I have a pretty good idea why minimal-bit magics aren't possible even with redundant bits. XORing the redundancy bits for these sparse bitsets is really the same as addition, so setting redundancy bits is equivalent to adding a constant to the product. This can already be acheived quite effectively by havibng only a single redundancy bit that is always set. Without any computational overhead you could always leave the bit for one of the corner squares set (in both the masks and the AllPieces board). If you take a1 for that (the lsb!), it can be moved into the region of the key bits through the high bits of the magic, independent of anything else.

But it doesn't help much. The Bishop occupancy set has upto 9 bits, (in the center), and the Rook occupancy set upto 12 bits (for the corners). To make keys smaller than this, the magic multiplication would have to provide not only shuffling and shifting of bits to the high end of the bitboard. It would also have to do some sort of compression, by conveniently mapping occupancies that result in the same attack set onto the same key.

This now, can't be done. Multiplication with a constant (magic or otherwise) is a linear process, so it basically produces a linear combination of the occupancy bits occ[k]:

product = SUM w[k]*occ[k] + offset

Even in the ideal case where we could set the weights w[k] totally independently (because the occ[k] bits were spread out over the word farther apart than the key length), the weight of one bit is always the same, and not dependent on the presence or absence of other bits. (i.e. there are no terms like occ[k]*occ[m] contributing to the product). Rounding (clipping off the low bits) can introduce a very mild non-linear interaction between the bits (e.g. if they are both 1 the sum just exceeds the boundary between two 'quantization levels', but if only one or non are set, it is just below it). But you can use this trick only ones, by cleverly scaling the weights and chosing an offset (from the redundancy bits). And the type of compression we need is highly non-linear:

Suppose we are looking at 3 occupncy bits on one ray. They can have 8 states, that result in 4 different attack sets. If I write the first square on the ray (nearest to the attacker) left, these would be:

000: 4 moves
001: 3 moves
010: 2 moves
011: 2 moves
100: 1 move
101: 1 move
110: 1 move
111: 1 move

In theory the number of moves can be represented by 2 bits, one bit less than the occupancy. We see that the rightmost occupancy bit only makes a difference once (3 or 4 moves). This can be achieved by giving it a weight that is smaller than the quantization step, and tuning the offset such that this small step just exceeds the first threshold, but doesn't make any significant contribution when any of the other bits are set (i.e. any combination of their weights always stay clear of other thresholds.)
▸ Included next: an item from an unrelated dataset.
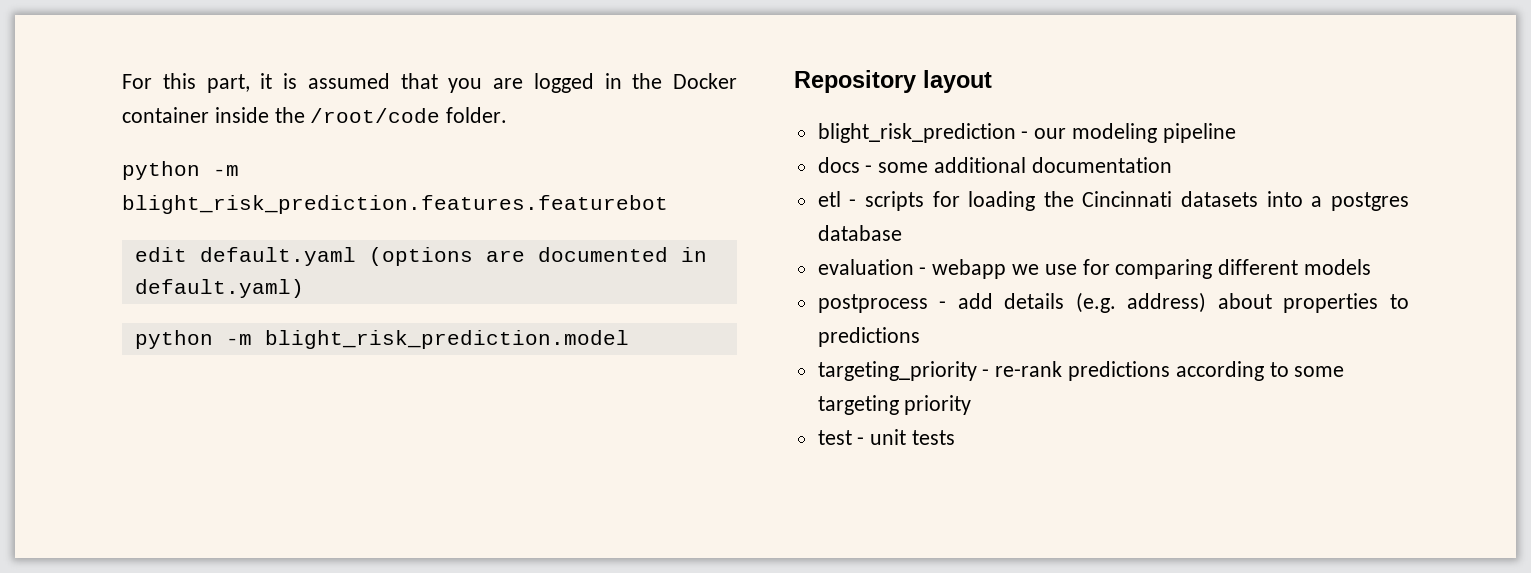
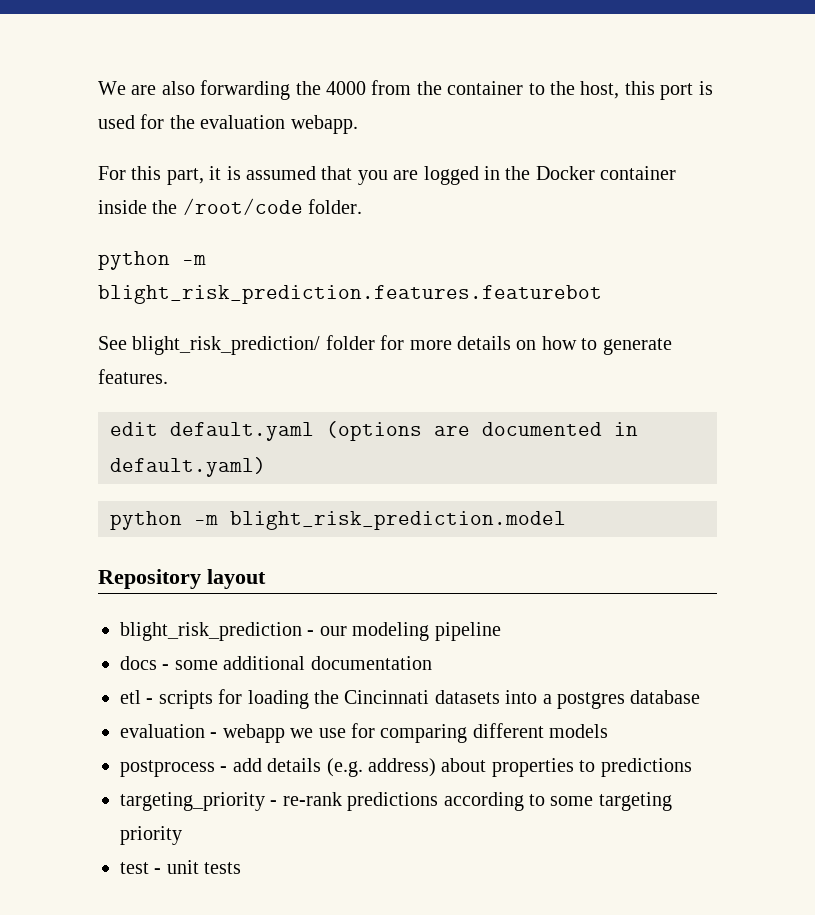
(122, 81) none -> [98,80,713,100] [98,114,358,134] We are also forwarding the 4000 from the container to the host, this port is used for the evaluation webapp. //
(668, 204) none -> [98,335,672,355] [98,369,168,384] // See blight_risk_prediction/ folder for more details on how to generate features.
But then you have used up all your freedom: even if 000 is just below a threshold, 100 and 010 must fall in different 'bins' as 001, so the weight of one of them would have to be at least one quantum plus what you need to push the offset over the threshold, and the other still one quantum more. But that means that 110 will add at least three quanta plus twice the 'offset push', i.e. 110 can never be in the same bin as 100. So you cannot do with a two-bit key for this.

You will run into this problem every time. To have the farther pieces make a difference if the closer piece is absent, (as they must), they will make an unwanted difference if the closer piece is there. Because the difference they make to the product is independent on the presence or absence of other pieces. You will never be able to compress the key length by even one full bit.

Although this holds per ray, and this ray could be compressed a fractional bit (e.g. 5 states in stead of 8), you might hope that the presence of multiple rays (two for the Rook corners) might at least give you a full bit. But you can use the offset+rounding trick only once, you don't want the rounding in one ray to affect the rounding of the other, because the rays are truly independent.

Only if you would do more rounding (clip off not only the bits on the right, but also clear some bits in the center of the key) you will create independent thresholds. But this would be kind of defeating the purpose, you would be creating a key with holes in it.

So I think minimal magics just don't exist. For Rooks I find magics for 12-bit keys very easily. For 11-bit keys I find them easily, except for the corner squares (which I don't find at all, even at thousand times more searching) For 10-bit keys, I find them easily except for the edges...

[Pradu]

So I think minimal magics just don't exist. For Rooks I find magics for 12-bit keys very easily. For 11-bit keys I find them easily, except for the corner squares (which I don't find at all, even at thousand times more searching) For 10-bit keys, I find them easily except for the edges...

I guess this is the common consensus, Lasse couldn't find all 11 bit keys either. There are 11-bit keys possible for the corners but only some of them (ask Grant Osborne if you want them). Anyways, it really dosen't matter that we need all 11 bit keys because it is only for a few squares. By the way, there isn't much math other than using ring theory and breaking down multiplication into shift-adds -- it really isn't that complex (hopefully people don't get daunted by something simple). I'm using magics because it is simpler conceptually than rotated for me, not just expressly for speed.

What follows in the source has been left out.